Identification of the genes responsible for the recovery of virulence in brain-passaged Acanthamoeba culbertsoni was attempted via mRNA differential display polymerase chain reaction (mRNA DD-PCR) analysis. In order to identify the regulatory changes in transcription of the virulence related genes by the brain passages, mRNA DD-PCR was performed which enabled the display of differentially transcribed mRNAs after the brain passages. Through mRNA DD-PCR analysis. 96 brain-passaged amoeba specific amplicons were observed and were screened to identify the amplicons that failed to amplify in the non-brain-passaged amoeba mRNAs. Out of the 96 brain-passaged amoeba specific amplicons, 12 turned out to be amplified only from the brain-passaged amoeba mRNAs by DNA slot blot hybridization.

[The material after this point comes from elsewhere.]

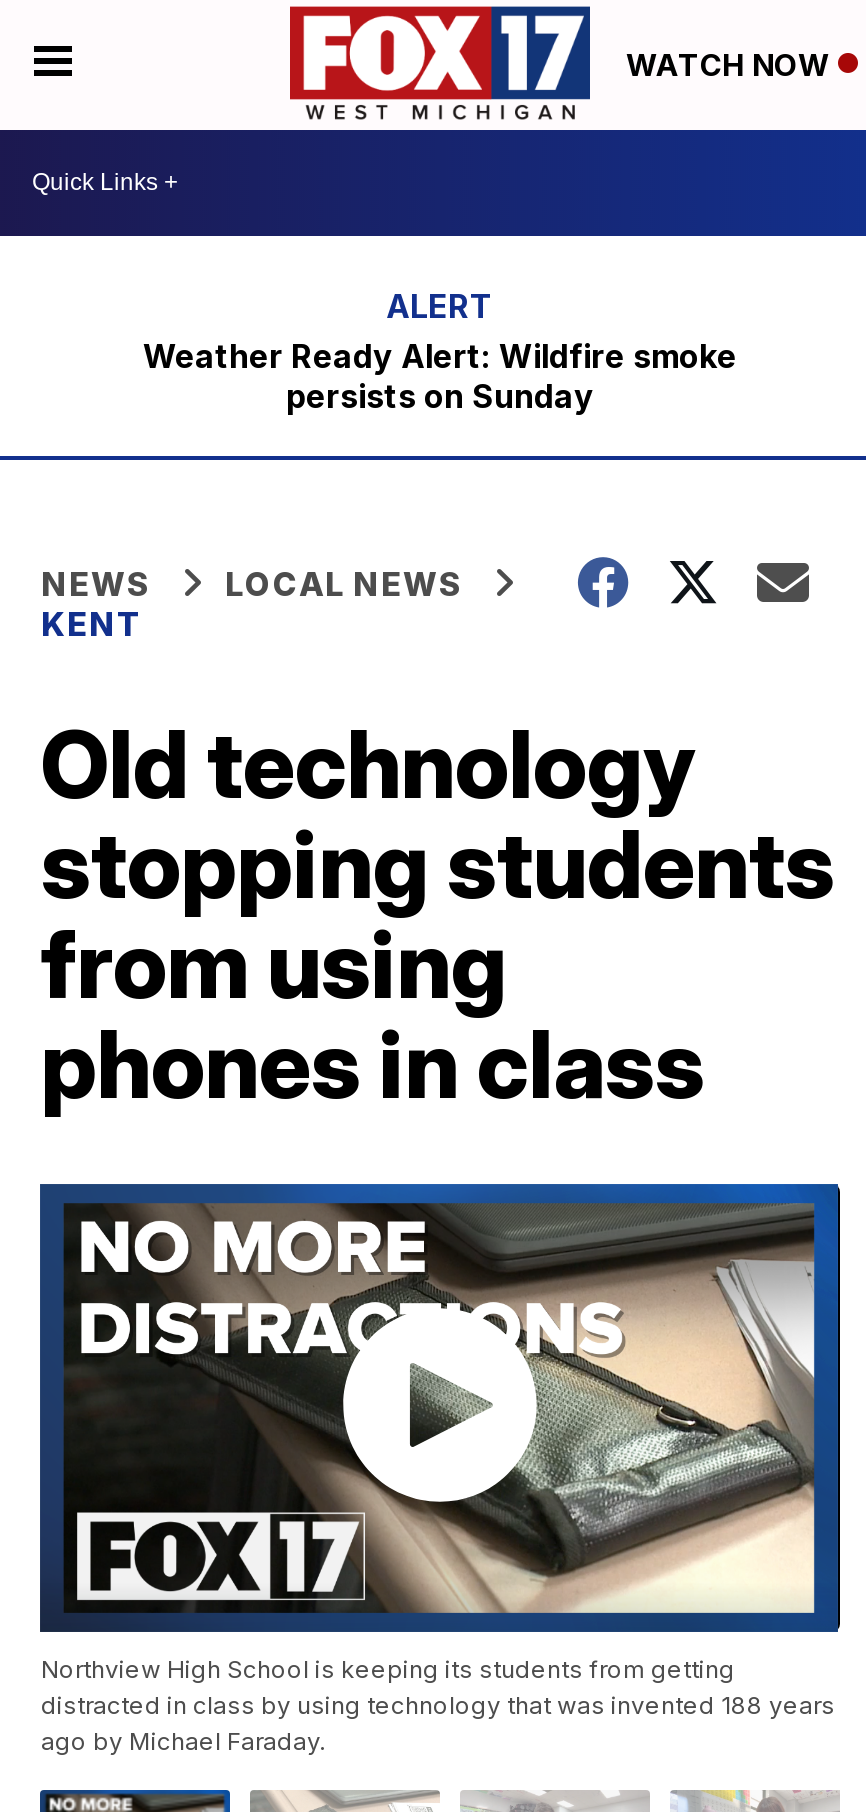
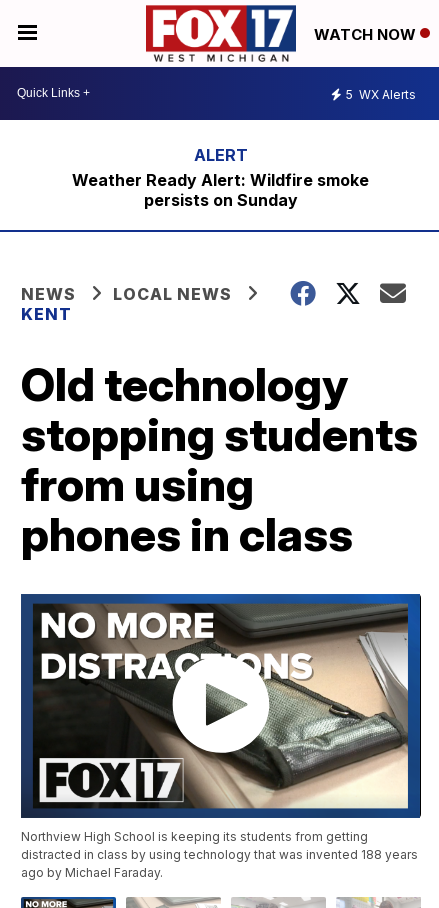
+ 5 WX Alerts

The clone, A289C, amplified with an arbitrary primer of UBC ＃289 and the oligo dT$_{11}$-C primer, revealed the highest homology (49.8％) to the amino acid sequences of UPD-galactose lipid transferase of Erwinia amylovora, which is known to act as an important virulence factor. The deduced amino acid sequences of an insert DNA in clone A289C were also revealed to be similar to cpsD, which is the essential gene for the expression of type III capsule in group B streptococcus. Upregulated expression of clone A289C was verified by RNA slot blot hybridization. Similar hydrophobicity values were also observed between A289C (at residues 47-66) and the AmsG gene of E. amylovora (at residues 286-305: transmembrane domains). This result suggested that the insert of clone A289C might play the same function as galactosyl transferase controlled by the AmsG gene in E. amylovora.a.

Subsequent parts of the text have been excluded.